Lisa consulted with MercyOne Genesis Davenport Surgical Care surgeon, Richard Cutts, MD. In November 2024, he performed a lumpectomy, a breast-conserving surgery where the breast tumor and a small amount of surrounding tissue is removed to treat breast cancer, while preserving as much of the breast tissue as possible.
To build a treatment plan, she then met with MercyOne Genesis oncologist Anoop Aggarwal, MD and radiation oncologist Christine Sharis, MD at the MercyOne Genesis Davenport Cancer Center.
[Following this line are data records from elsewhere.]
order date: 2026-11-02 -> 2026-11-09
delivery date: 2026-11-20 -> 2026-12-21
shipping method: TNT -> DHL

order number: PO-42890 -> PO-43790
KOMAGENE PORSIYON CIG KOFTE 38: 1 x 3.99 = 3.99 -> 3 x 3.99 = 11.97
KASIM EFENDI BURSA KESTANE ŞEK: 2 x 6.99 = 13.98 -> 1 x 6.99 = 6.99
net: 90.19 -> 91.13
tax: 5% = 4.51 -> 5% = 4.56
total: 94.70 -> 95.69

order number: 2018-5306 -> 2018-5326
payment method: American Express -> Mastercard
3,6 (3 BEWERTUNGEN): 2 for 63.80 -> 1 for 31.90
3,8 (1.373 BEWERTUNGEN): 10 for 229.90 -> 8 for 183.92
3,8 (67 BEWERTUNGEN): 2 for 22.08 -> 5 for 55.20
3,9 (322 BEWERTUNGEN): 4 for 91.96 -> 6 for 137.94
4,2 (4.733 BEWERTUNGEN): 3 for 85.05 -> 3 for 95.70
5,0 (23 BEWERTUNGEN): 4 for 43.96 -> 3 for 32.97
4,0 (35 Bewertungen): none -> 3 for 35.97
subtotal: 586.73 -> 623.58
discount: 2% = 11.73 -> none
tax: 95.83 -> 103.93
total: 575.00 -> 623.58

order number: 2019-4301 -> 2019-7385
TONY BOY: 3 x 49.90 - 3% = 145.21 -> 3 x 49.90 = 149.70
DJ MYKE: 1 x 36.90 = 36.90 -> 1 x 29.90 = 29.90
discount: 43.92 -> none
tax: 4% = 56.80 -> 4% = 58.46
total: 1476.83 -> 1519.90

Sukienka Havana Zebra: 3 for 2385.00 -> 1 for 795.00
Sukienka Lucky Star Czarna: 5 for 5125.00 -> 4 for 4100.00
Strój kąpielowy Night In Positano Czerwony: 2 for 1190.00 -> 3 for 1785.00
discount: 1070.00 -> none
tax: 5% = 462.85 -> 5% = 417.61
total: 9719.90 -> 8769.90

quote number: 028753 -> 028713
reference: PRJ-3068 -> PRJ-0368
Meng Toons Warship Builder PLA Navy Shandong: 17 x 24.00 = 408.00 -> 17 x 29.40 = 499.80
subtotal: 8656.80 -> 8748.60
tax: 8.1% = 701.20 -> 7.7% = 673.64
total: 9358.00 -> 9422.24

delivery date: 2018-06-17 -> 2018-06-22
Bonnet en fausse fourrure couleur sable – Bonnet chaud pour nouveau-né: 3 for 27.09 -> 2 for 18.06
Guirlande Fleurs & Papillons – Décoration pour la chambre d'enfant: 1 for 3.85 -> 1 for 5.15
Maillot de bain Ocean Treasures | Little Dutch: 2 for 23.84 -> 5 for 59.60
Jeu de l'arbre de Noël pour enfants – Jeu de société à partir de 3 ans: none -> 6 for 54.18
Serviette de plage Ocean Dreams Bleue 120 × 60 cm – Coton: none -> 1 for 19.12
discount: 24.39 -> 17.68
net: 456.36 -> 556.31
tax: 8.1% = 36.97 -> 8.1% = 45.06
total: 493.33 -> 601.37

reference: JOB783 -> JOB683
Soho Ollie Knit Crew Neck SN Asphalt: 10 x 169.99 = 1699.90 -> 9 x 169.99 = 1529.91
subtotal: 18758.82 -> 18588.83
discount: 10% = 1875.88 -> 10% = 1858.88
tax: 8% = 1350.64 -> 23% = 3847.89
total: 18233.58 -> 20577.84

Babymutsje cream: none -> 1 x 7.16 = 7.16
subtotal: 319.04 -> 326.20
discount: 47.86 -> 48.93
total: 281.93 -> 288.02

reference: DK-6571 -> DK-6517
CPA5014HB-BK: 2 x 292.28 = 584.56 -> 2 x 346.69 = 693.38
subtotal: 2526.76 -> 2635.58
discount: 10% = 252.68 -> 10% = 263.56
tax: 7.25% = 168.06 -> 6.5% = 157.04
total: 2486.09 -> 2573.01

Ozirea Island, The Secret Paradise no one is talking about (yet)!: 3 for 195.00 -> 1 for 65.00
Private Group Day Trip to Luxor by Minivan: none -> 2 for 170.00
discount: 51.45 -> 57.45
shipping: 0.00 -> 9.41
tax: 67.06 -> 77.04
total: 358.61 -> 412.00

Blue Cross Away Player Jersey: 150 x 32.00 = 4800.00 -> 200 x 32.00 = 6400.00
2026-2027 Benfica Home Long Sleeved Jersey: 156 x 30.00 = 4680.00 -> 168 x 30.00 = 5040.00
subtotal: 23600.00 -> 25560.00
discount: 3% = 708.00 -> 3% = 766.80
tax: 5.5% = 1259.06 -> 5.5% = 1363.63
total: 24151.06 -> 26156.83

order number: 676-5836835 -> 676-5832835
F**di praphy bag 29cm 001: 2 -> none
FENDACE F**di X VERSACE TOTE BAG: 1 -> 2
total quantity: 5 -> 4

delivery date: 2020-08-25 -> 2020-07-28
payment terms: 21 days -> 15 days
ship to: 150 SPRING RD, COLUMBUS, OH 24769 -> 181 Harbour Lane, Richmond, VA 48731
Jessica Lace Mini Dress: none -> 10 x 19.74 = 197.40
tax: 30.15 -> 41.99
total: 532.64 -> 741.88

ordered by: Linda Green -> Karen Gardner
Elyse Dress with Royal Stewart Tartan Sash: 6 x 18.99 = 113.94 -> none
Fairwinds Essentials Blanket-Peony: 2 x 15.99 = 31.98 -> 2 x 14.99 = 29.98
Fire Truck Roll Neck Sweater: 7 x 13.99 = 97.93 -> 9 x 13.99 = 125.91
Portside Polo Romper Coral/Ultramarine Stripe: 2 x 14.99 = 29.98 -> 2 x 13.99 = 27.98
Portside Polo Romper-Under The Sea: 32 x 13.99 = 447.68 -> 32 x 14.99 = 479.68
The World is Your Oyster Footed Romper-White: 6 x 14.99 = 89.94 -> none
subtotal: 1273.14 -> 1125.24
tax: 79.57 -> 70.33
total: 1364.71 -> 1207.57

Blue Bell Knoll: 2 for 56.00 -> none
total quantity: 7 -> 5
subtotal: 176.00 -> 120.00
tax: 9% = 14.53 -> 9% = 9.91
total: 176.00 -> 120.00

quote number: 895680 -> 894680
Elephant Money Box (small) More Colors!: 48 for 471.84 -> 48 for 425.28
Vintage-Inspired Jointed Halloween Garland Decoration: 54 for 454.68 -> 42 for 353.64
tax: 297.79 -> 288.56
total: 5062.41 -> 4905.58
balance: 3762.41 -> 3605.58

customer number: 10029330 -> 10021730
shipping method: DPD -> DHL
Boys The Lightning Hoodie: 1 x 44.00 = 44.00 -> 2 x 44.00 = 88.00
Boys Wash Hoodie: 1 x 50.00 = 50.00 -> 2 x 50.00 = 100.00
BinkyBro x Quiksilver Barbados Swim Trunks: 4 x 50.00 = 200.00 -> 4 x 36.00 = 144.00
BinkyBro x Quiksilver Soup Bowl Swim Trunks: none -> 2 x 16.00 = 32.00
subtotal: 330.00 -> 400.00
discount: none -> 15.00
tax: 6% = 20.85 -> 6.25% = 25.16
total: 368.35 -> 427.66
Lisa was relieved to learn she wouldn’t need chemotherapy; her treatment would be 20 sessions of radiation treatments and hormone therapy.
“The real story is that I received the best care from the absolute best people,” she said. “Everybody was just so kind, considerate, professional and positive. You have no idea what that means.”
She’s thankful to so many -- from Dr. Sharis, the “kindest woman on the planet,” to Dr. Aggarwal, who would considerately write explanations on notes she would take home, to the MercyOne Genesis Davenport Breast Health Center staff, who patiently answered her questions.
As for her radiation treatments, she would go over her lunch hour – less than a mile from where she worked at St. Ambrose University, Davenport. “I would have to take my shirt off. But from my very first radiation treatment, a tech would offer me a warm blanket. It could have been very awkward and scary, but it wasn’t. They were just so kind,” Lisa said.
Often used for patients with left-sided breast cancer, Lisa did Deep Inspiration Breath Holds during radiation treatments. This technique involves taking a deep breath and holding it while radiation is delivered, moving the heart away from the radiation field.
Today, with her treatments over, she “exhales” with relief and feels overwhelmed with gratitude.
“My daughter who is a physician assistant tells me, ‘Mom. You're a poster child for early detection and screening,” she said. “I owe everything to the screening itself.”